*Directions for this task*.
In your copy, leave out the pictures and reproduce the listing below exactly.

*Task inputs*.
══════════
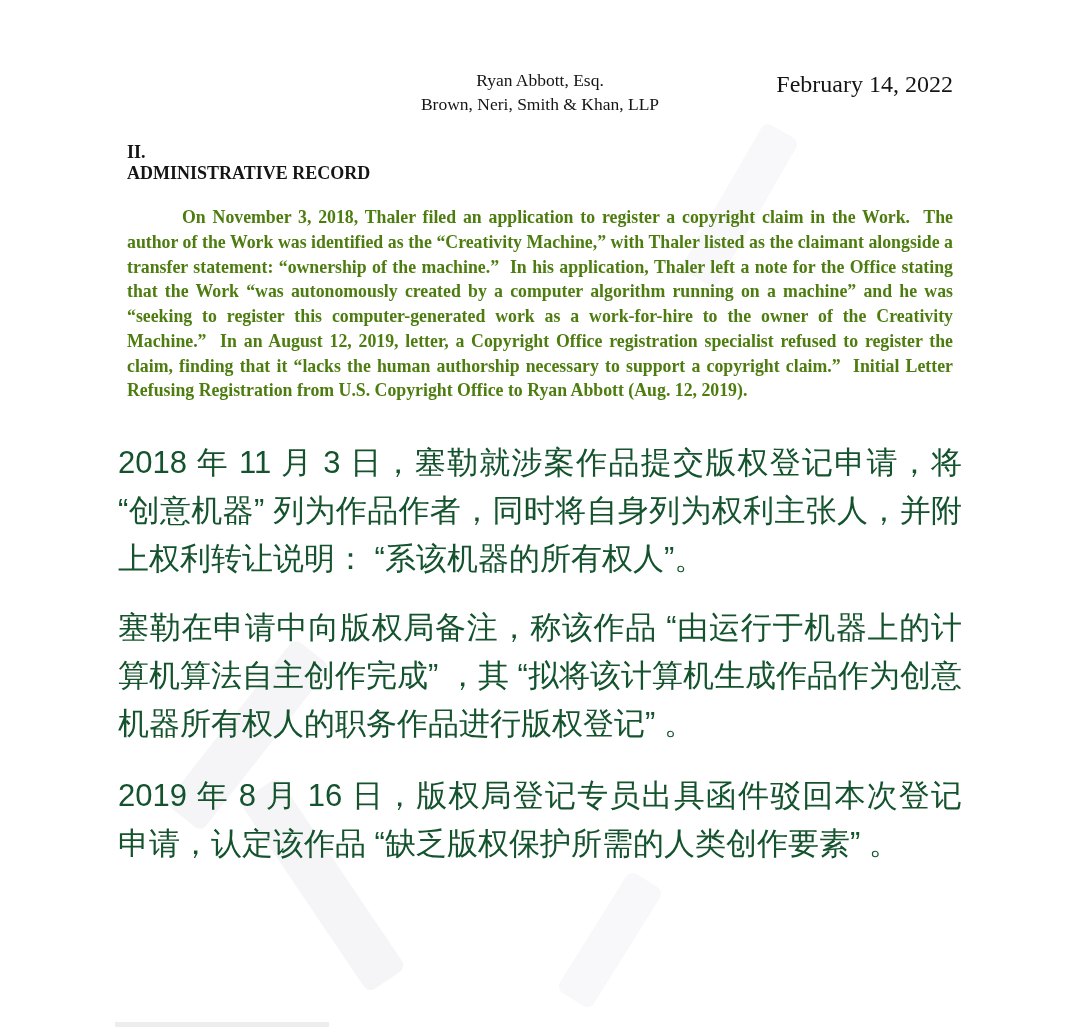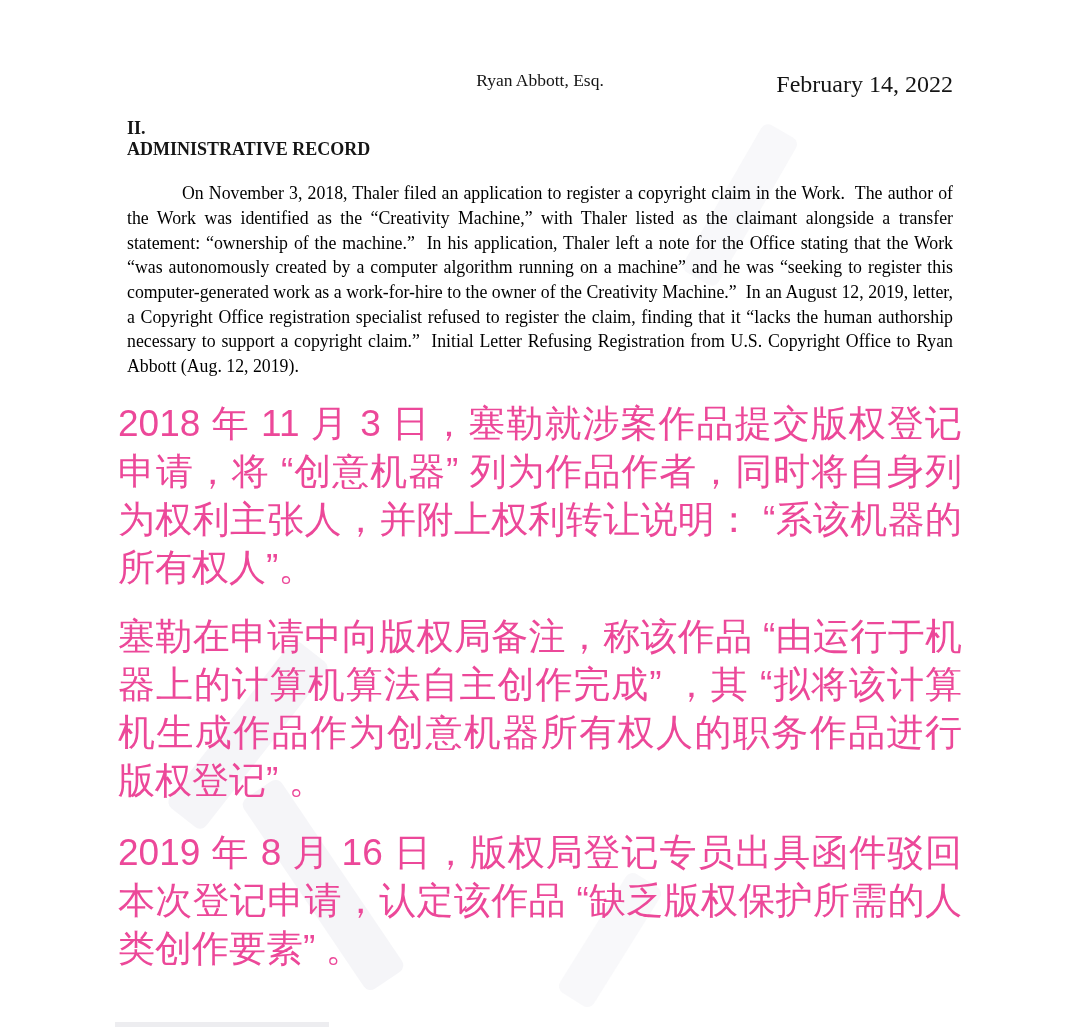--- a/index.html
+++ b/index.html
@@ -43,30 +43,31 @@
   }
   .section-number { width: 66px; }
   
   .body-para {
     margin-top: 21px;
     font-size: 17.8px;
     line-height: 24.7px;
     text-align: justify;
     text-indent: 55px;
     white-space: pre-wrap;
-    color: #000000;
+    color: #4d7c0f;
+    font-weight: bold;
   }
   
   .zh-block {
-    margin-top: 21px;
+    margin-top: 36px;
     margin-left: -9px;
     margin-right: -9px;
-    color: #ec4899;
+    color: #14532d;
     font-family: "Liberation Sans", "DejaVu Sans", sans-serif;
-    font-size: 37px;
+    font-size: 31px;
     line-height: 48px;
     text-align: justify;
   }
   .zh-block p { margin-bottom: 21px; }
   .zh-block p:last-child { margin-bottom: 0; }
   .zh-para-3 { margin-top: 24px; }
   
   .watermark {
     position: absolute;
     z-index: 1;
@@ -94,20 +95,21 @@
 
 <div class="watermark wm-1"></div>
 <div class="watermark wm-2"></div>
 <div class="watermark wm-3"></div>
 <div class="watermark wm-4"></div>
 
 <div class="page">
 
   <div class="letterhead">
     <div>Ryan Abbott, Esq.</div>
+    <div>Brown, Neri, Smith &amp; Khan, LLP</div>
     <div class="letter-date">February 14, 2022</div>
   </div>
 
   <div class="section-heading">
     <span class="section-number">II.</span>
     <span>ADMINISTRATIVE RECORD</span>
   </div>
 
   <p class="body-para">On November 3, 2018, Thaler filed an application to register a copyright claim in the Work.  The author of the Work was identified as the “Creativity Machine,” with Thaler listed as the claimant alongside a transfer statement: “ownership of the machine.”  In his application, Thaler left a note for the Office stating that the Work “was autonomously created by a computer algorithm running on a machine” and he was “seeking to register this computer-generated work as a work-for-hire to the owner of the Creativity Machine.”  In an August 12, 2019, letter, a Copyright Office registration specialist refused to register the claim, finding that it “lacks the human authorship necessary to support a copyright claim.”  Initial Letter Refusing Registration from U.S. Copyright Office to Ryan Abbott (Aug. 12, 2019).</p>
══════════
*Reply*.
--- a/index.html
+++ b/index.html
@@ -43,30 +43,31 @@
   }
   .section-number { width: 66px; }
   
   .body-para {
     margin-top: 21px;
     font-size: 17.8px;
     line-height: 24.7px;
     text-align: justify;
     text-indent: 55px;
     white-space: pre-wrap;
-    color: #000000;
+    color: #4d7c0f;
+    font-weight: bold;
   }
   
   .zh-block {
-    margin-top: 21px;
+    margin-top: 36px;
     margin-left: -9px;
     margin-right: -9px;
-    color: #ec4899;
+    color: #14532d;
     font-family: "Liberation Sans", "DejaVu Sans", sans-serif;
-    font-size: 37px;
+    font-size: 31px;
     line-height: 48px;
     text-align: justify;
   }
   .zh-block p { margin-bottom: 21px; }
   .zh-block p:last-child { margin-bottom: 0; }
   .zh-para-3 { margin-top: 24px; }
   
   .watermark {
     position: absolute;
     z-index: 1;
@@ -94,20 +95,21 @@
 
 <div class="watermark wm-1"></div>
 <div class="watermark wm-2"></div>
 <div class="watermark wm-3"></div>
 <div class="watermark wm-4"></div>
 
 <div class="page">
 
   <div class="letterhead">
     <div>Ryan Abbott, Esq.</div>
+    <div>Brown, Neri, Smith &amp; Khan, LLP</div>
     <div class="letter-date">February 14, 2022</div>
   </div>
 
   <div class="section-heading">
     <span class="section-number">II.</span>
     <span>ADMINISTRATIVE RECORD</span>
   </div>
 
   <p class="body-para">On November 3, 2018, Thaler filed an application to register a copyright claim in the Work.  The author of the Work was identified as the “Creativity Machine,” with Thaler listed as the claimant alongside a transfer statement: “ownership of the machine.”  In his application, Thaler left a note for the Office stating that the Work “was autonomously created by a computer algorithm running on a machine” and he was “seeking to register this computer-generated work as a work-for-hire to the owner of the Creativity Machine.”  In an August 12, 2019, letter, a Copyright Office registration specialist refused to register the claim, finding that it “lacks the human authorship necessary to support a copyright claim.”  Initial Letter Refusing Registration from U.S. Copyright Office to Ryan Abbott (Aug. 12, 2019).</p>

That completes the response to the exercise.